Le Sénat a adopté mardi 17 janvier une proposition de loi pour régir la laïcité dans les structures d’accueil de la petite enfance. Mais aussi pour les assistants maternels à domicile. Le texte a fait débat, au-delà des clivages gauche-droite.
Après la saga judiciaire de la crèche Baby-loup, la saga parlementaire de la laïcité dans le secteur de l’accueil de la petite enfance. Les sénateurs se sont exprimés, en deux temps, sur une proposition de loi fixant des règles de neutralité en matière religieuse pour toutes les personnes chargées de l’accueil des enfants de moins de six ans. Que ce soit « dans les crèches, haltes-garderies ou en qualité d’assistantes maternelles, dans les secteurs privé ou public ».
Le texte défendu par le socialiste Alain Richard, fortement amendé, n’avait plus grand chose à voir avec celui d’origine, préparé par la sénatrice PRG Françoise Laborde (photo). Au point que celle-ci l’accusait d’abord de laisser trop de champ libre aux structures – crèches ou centres de loisirs – se prévalant d’un caractère religieux (encadré ci-contre).
| Le texte distingue trois types de structures d’accueil de la petite enfance : - celles qui bénéficient d’une aide financière publique devraient être soumises à une obligation de neutralité en matière religieuse -celles qui ne bénéficient pas d’aide publique devraient être autorisées, au nom de l’intérêt de l’enfant, à apporter, si elles le souhaitent, certaines restrictions à la manifestation des convictions religieuses de leurs salariés au contact de mineurs - celles qui se prévalent d’un « caractère propre » – autrement dit : religieux - ne seraient pas soumises à l’obligation de neutralité. |
Pourtant lors du débat en séance, entamé le 7 décembre 2011, Françoise Laborde s’est finalement ralliée à ce texte amendé, qu’elle salue comme un bon compromis. Même le groupe UMP, à l’étonnement de la gauche, s’est montré favorable (à l’encontre de l’avis du gouvernement) aux deux premiers articles de la loi, qui établissent des règles de neutralité pour l’accueil public des enfants. « On ne peut que saluer ce texte », jugeait ainsi l’UMP Sophie Joissains.
Les nounous elles aussi concernées
Mais c’est sur le deuxième volet du texte que les fractures se sont rouvertes. Son troisième et dernier article concerne non plus les structures collectives d’accueil, mais les assistant(e)s maternel(le)s. Voici ce qu’il dit : « À défaut de stipulation contraire inscrite dans le contrat qui le lie au particulier employeur, l’assistant maternel est soumis à une obligation de neutralité en matière religieuse dans le cours de son activité d’accueil d’enfants. »
Les critiques se sont multipliées contre cet article, jusqu’à voir les auteurs de la loi accusés d’islamophobie. « Nous ne visons aucune religion », se défendait Alain Richard, selon qui le texte ne vise pas à interdire le voile aux nounous : l’employeur « devra être informé des intentions de l’assistante, c’est tout. » Il permet aussi, insiste le sénateur, « que des parents musulmans puissent confier leurs enfants à une assistante maternelle en sachant si elle respectera ou non leur liberté de conscience. » Le débat, tendu, s’est éternisé, et l’examen du texte n’a pu aboutir le 7 décembre.
« Respect mutuel » contre « intrusion de l’État dans la sphère privée »
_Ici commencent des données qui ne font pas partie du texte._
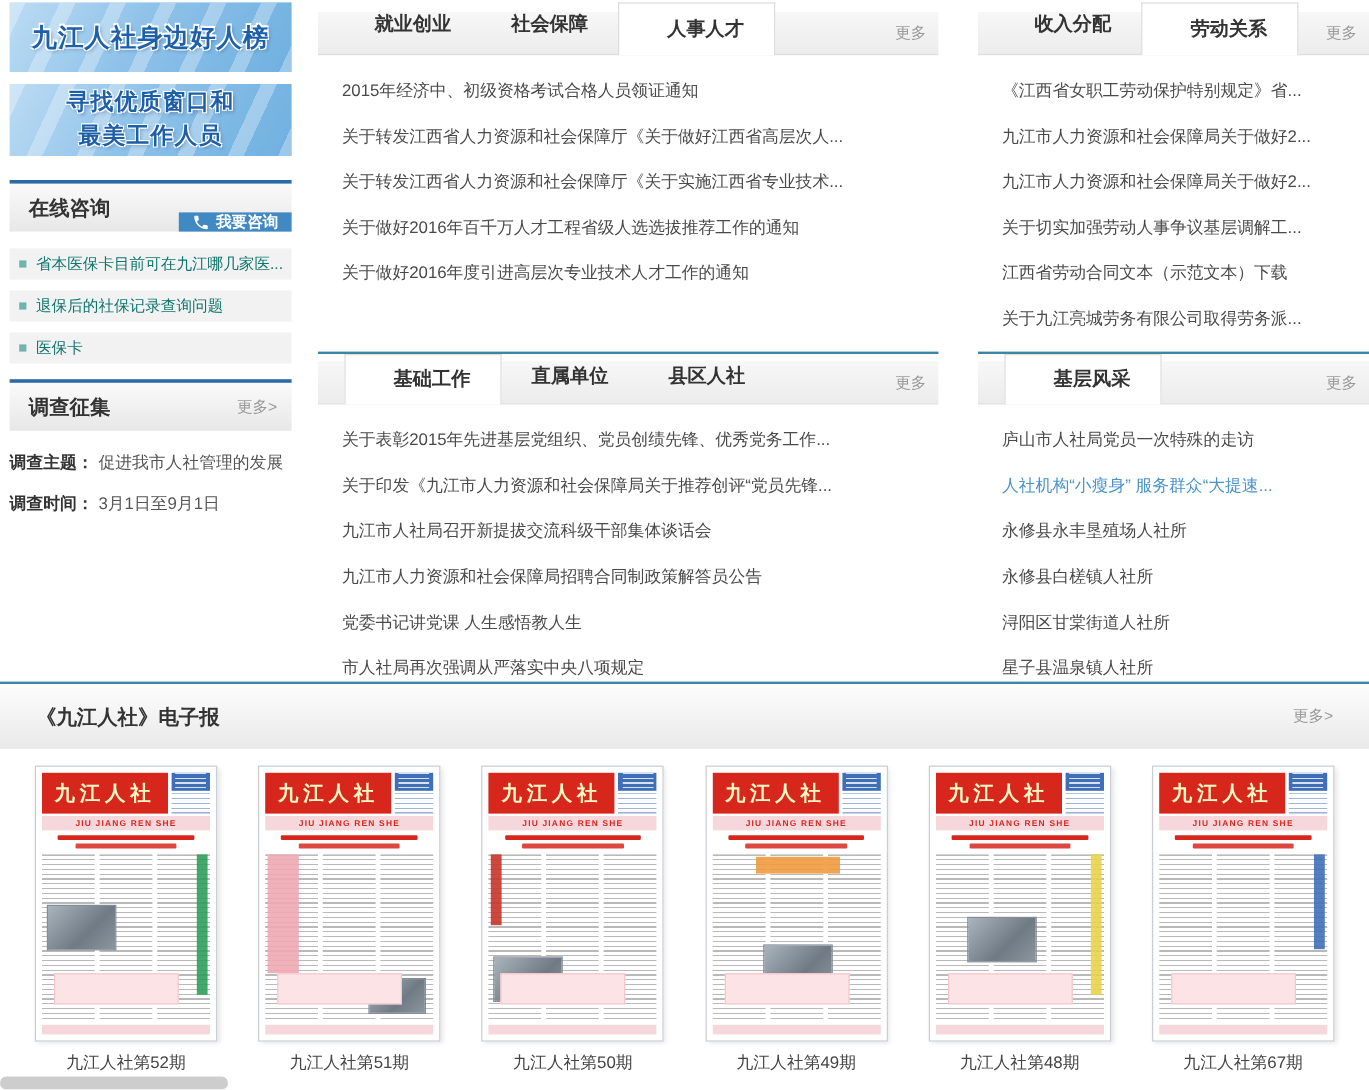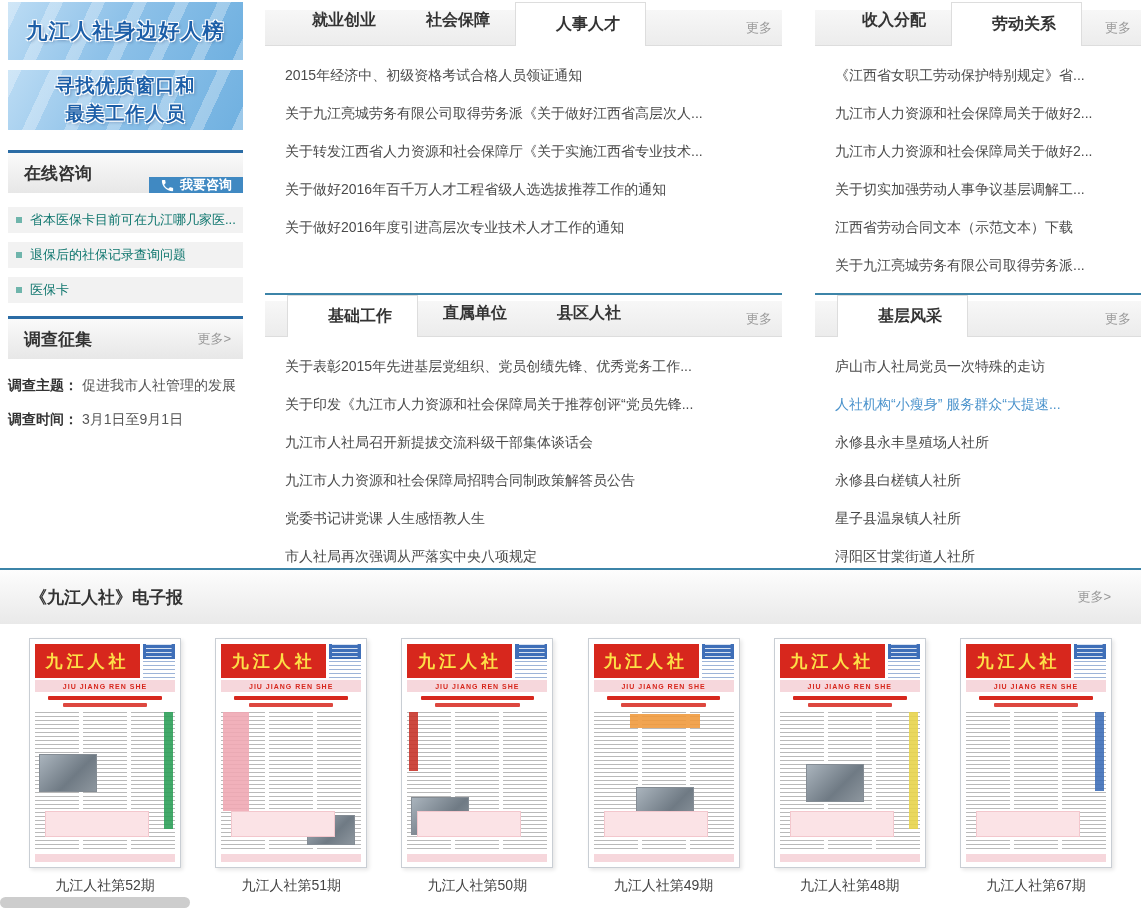--- a/index.html
+++ b/index.html
@@ -167,7 +167,7 @@
     <div class="news-list">
 
         <div class="news-item">2015年经济中、初级资格考试合格人员领证通知</div>
-        <div class="news-item">关于九江亮城劳务有限公司取得劳务派《关于做好江西省高层次人...</div>
+        <div class="news-item">关于转发江西省人力资源和社会保障厅《关于做好江西省高层次人...</div>
         <div class="news-item">关于转发江西省人力资源和社会保障厅《关于实施江西省专业技术...</div>
         <div class="news-item">关于做好2016年百千万人才工程省级人选选拔推荐工作的通知</div>
         <div class="news-item">关于做好2016年度引进高层次专业技术人才工作的通知</div>

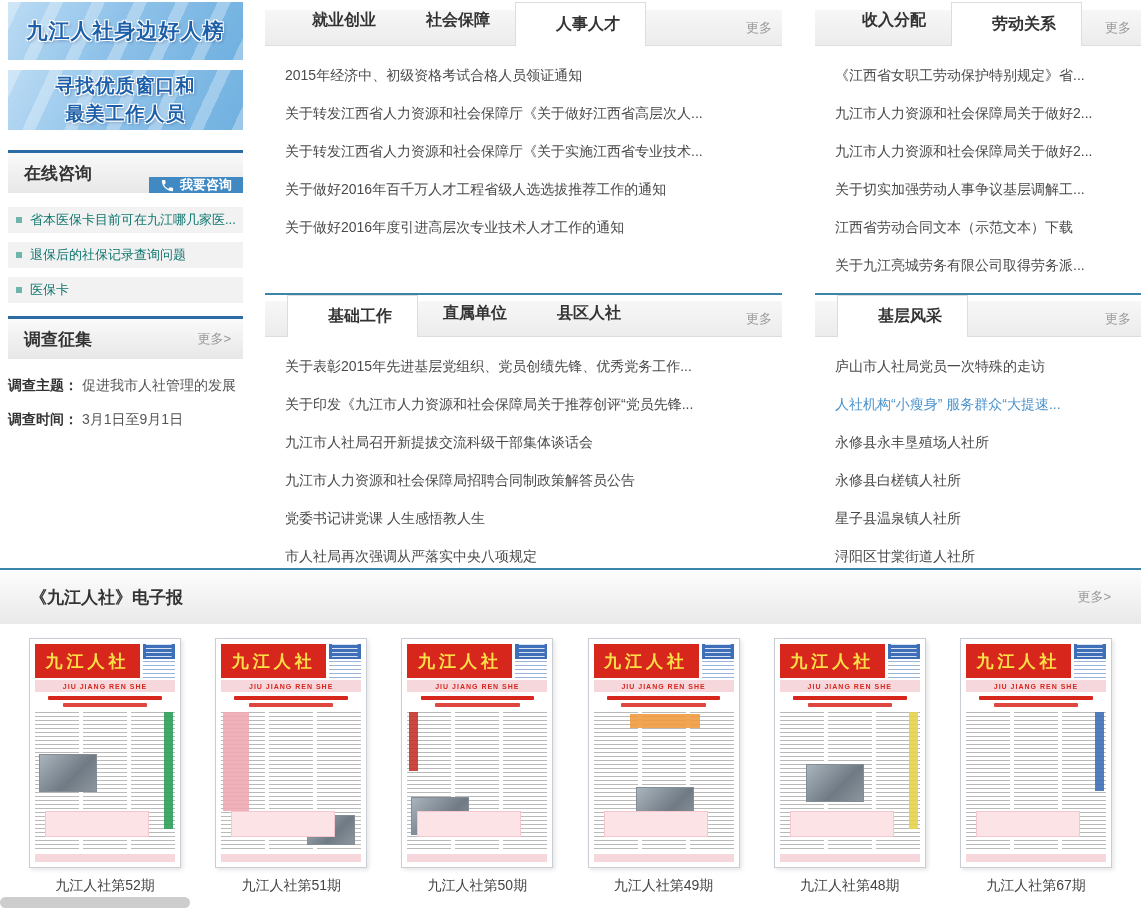--- a/index.html
+++ b/index.html
@@ -229,8 +229,8 @@
         <div class="news-item" style="color: rgb(75, 147, 204);">人社机构“小瘦身” 服务群众“大提速...</div>
         <div class="news-item">永修县永丰垦殖场人社所</div>
         <div class="news-item">永修县白槎镇人社所</div>
+        <div class="news-item">浔阳区甘棠街道人社所</div>
         <div class="news-item">星子县温泉镇人社所</div>
-        <div class="news-item">浔阳区甘棠街道人社所</div>
       </div>
   </div>
 

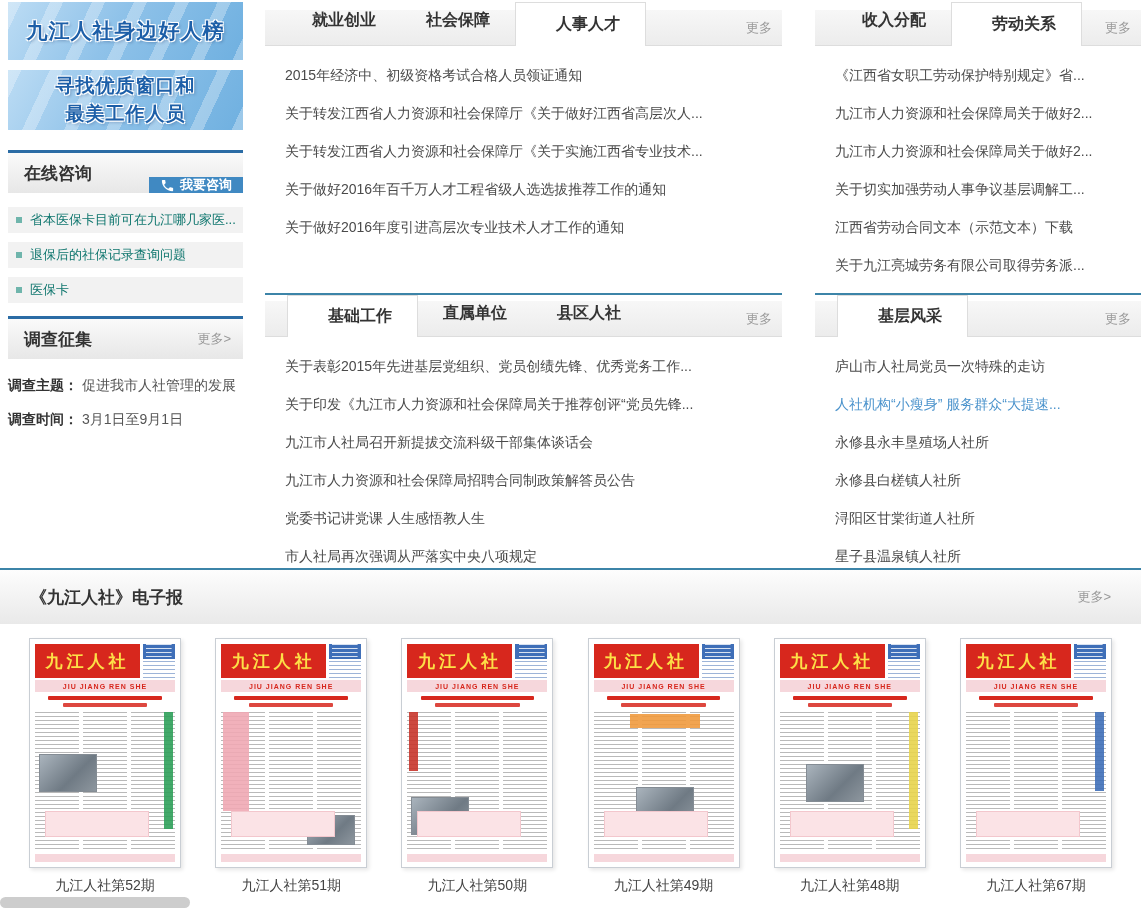--- a/index.html
+++ b/index.html
@@ -63,7 +63,7 @@
   .paper-page { position:relative; width:152px; height:230px; background:#fff; border:1px solid #c9ced4;
             box-shadow:2px 2px 4px rgba(0,0,0,.10); padding:5px 5px 16px 5px; display:flex; flex-direction:column; }
   .mast { display:flex; gap:3px; height:34px; }
-  .mast-red { flex:1; background:#d7271d; color:#fde047; font-weight:bold; font-size:17px; letter-spacing:4px;
+  .mast-red { flex:1; background:#d7271d; color:#fef9c3; font-weight:bold; font-size:17px; letter-spacing:4px;
             display:flex; align-items:center; justify-content:center; }
   .mast-info { width:32px; display:flex; flex-direction:column; gap:2px; }
   .info-blue { height:15px; background:#3f6fb8; background-image:repeating-linear-gradient(rgba(255,255,255,.8) 0 1px,transparent 1px 4px); background-size:80% 100%; background-repeat:no-repeat; background-position:center; }

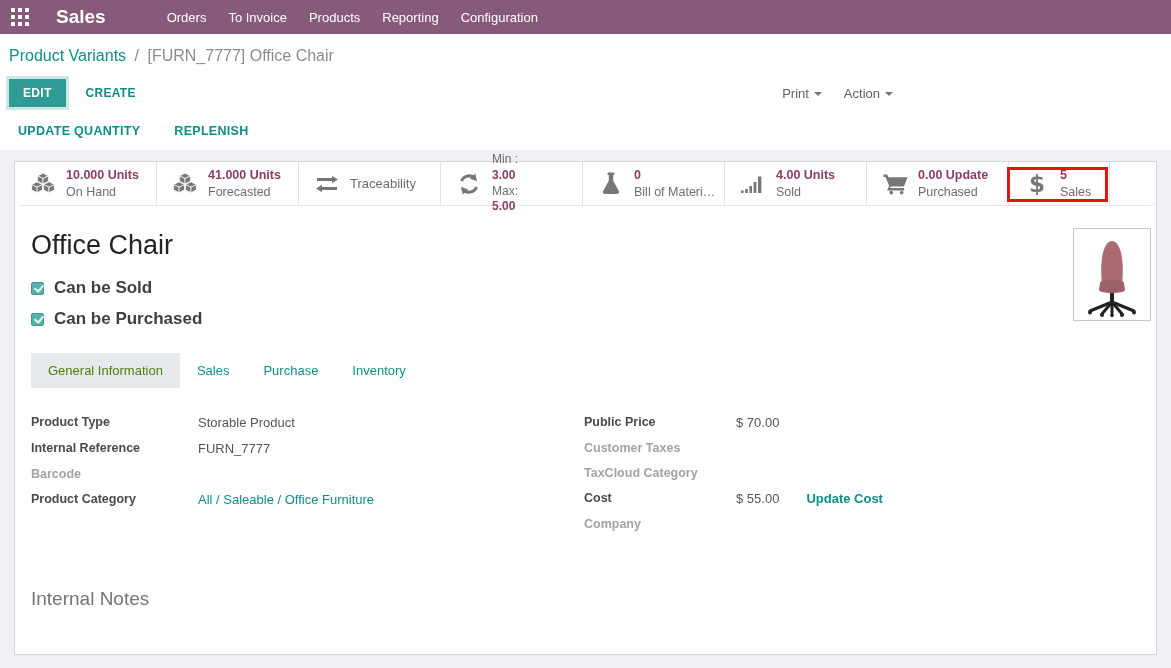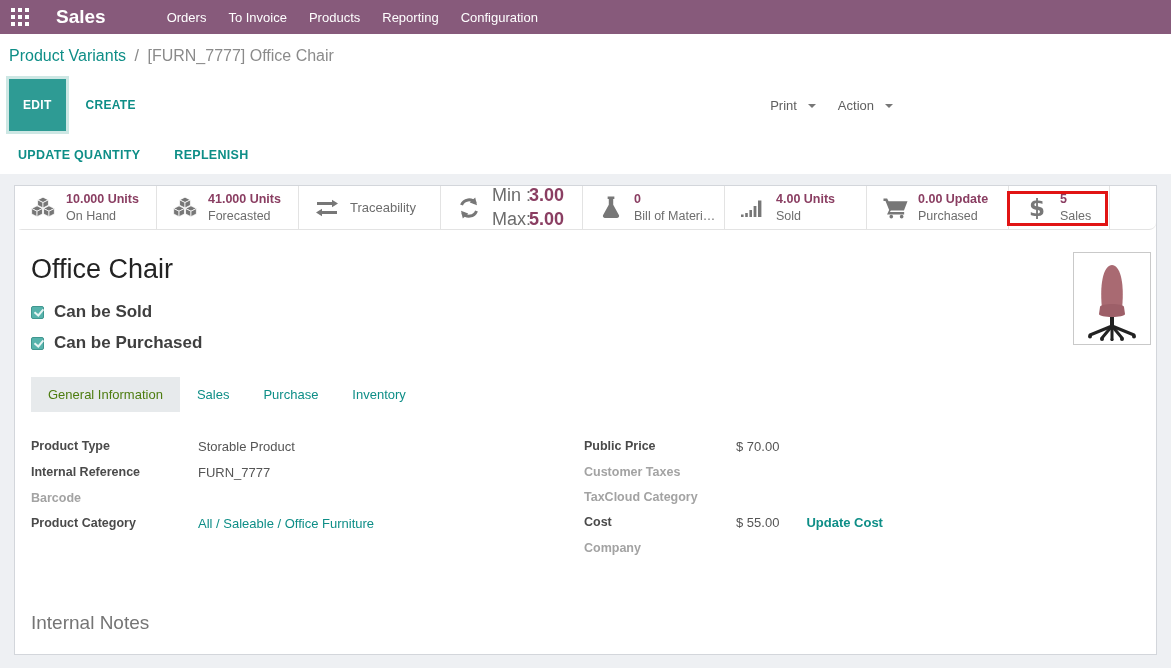--- a/index.html
+++ b/index.html
@@ -26,7 +26,7 @@
   .breadcrumb .bc-current { color:#8b8b8b; }
   .cp-row1 { display:flex; align-items:center; margin-top:14px; padding-left:9px; }
   .btn-edit { background:#2E9B94; border:1px solid #2E9B94; color:#fff; font-weight:700;
-              font-size:12px; padding:18px 13px; cursor:pointer; letter-spacing:.3px;
+              font-size:12px; padding:6px 13px; cursor:pointer; letter-spacing:.3px;
               box-shadow:0 0 0 3px #cde7e4; font-family:"Liberation Sans",sans-serif; }
   .btn-create { color:#0e8e87; font-weight:700; font-size:12px; margin-left:20px;
                 cursor:pointer; letter-spacing:.3px; }

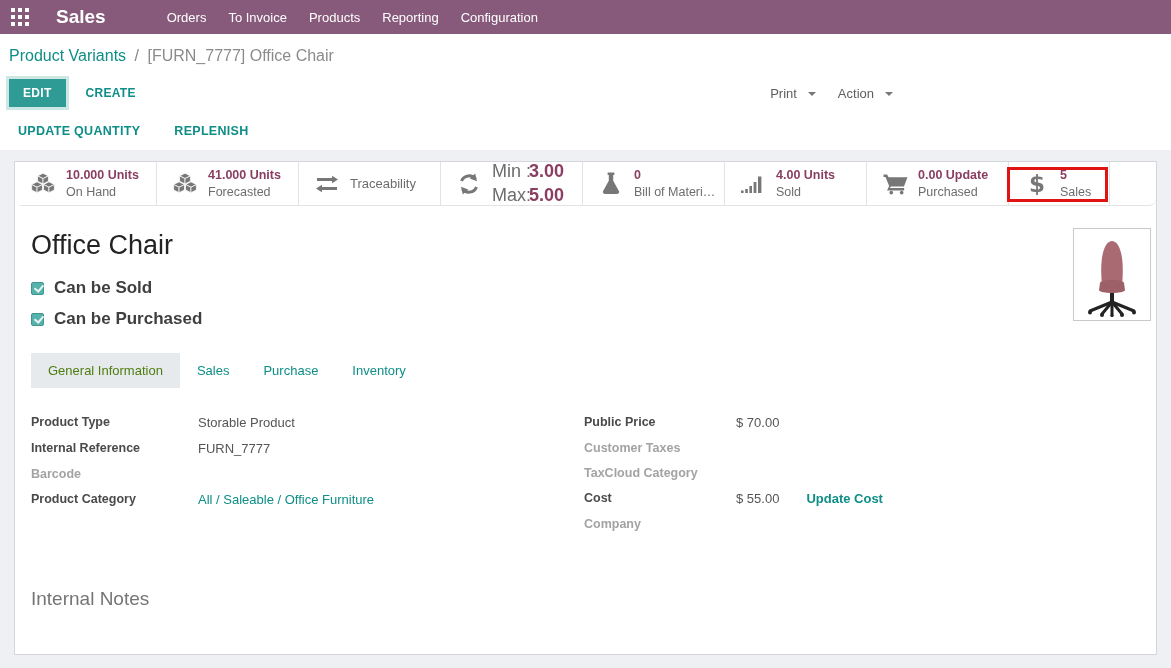--- a/index.html
+++ b/index.html
@@ -31,7 +31,7 @@
   .btn-create { color:#0e8e87; font-weight:700; font-size:12px; margin-left:20px;
                 cursor:pointer; letter-spacing:.3px; }
   .cp-right { margin-left:auto; margin-right:278px; display:flex; gap:22px; }
-  .dd-btn { color:#5f5f5f; font-size:13px; cursor:pointer; display:flex; align-items:center; gap:11px; }
+  .dd-btn { color:#5f5f5f; font-size:13px; cursor:pointer; display:flex; align-items:center; gap:5px; }
   .caret { width:0; height:0; border-left:4px solid transparent; border-right:4px solid transparent;
            border-top:4px solid #777; margin-top:2px; }
   .cp-row2 { display:flex; gap:34px; margin-top:17px; padding-left:18px; }

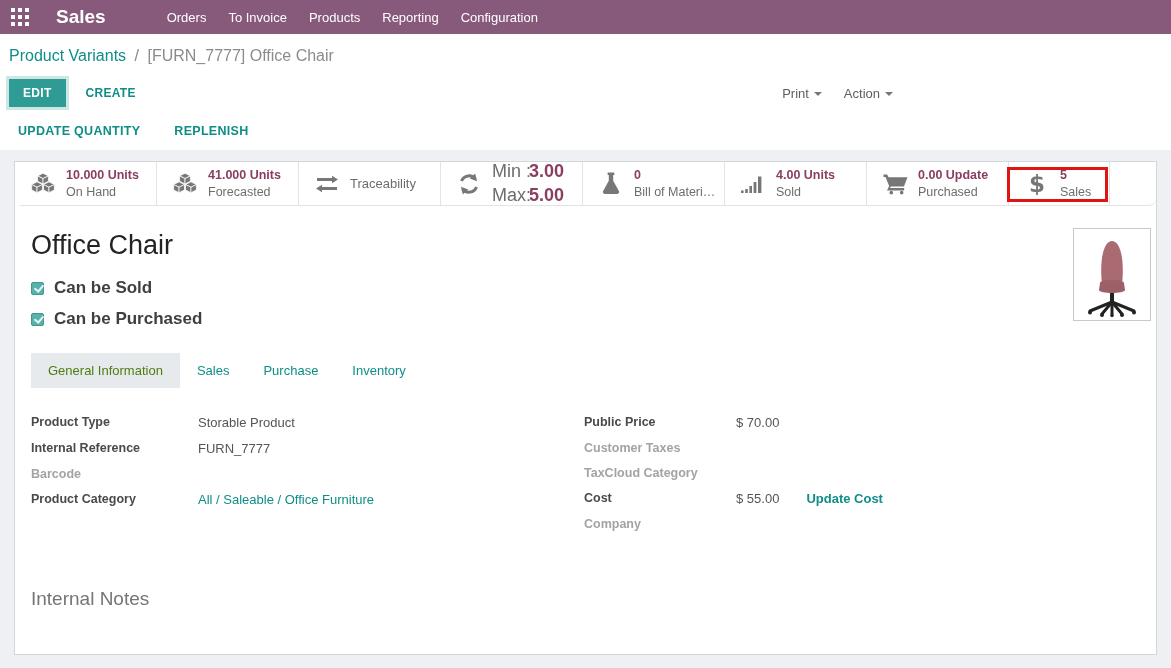--- a/index.html
+++ b/index.html
@@ -51,7 +51,7 @@
   .stat-value { color:#8a3e62; font-weight:700; }
   .stat-label { color:#6d6d6d; }
   .stat-single { color:#6d6d6d; font-size:13px; }
-  .mm-row { display:flex; font-size:18px; line-height:1.3; }
+  .mm-row { display:flex; font-size:12px; line-height:1.3;flex-direction:column; }
   .mm-key { color:#6d6d6d; width:37px; }
   .mm-val { color:#8a3e62; font-weight:700; }
   .dollar-glyph { font-size:23px; font-weight:700; color:#777; font-family:"DejaVu Sans",sans-serif; }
Ce n’est que le 17 janvier que l’examen du texte a pu reprendre, plus sereinement. « Ce texte va dans le sens d’une plus grande transparence et d’un respect mutuel entre familles et professionnels, entre liberté d’expression laïque et liberté d’expression religieuse », se défendait encore Françoise Laborde : « Énoncer son appartenance religieuse ou politique aux parents employeurs est une preuve de respect et la promesse d’un dialogue qui permettent d’augurer de bonnes relations. »
Les critiques à l’encontre de cet article 3 sont malgré tout restées vives. L’UMP, mais aussi le groupe écologiste au Sénat y sont restés opposés – la sénatrice EELV Esther Benbassa y voyant « une intrusion de l’État dans la sphère privée » – tandis que le groupe CRC (Communiste républicain et citoyen) s’abstenait. Des oppositions pas suffisantes pour rallier une majorité. Le texte a donc été finalement adopté par les sénateurs. Ce n’était là que la première étape de son parcours législatif, qui s’annonce semé d’embûches. La suite des débats, à l’Assemblée nationale, ce sera pour après les élections législatives de juin.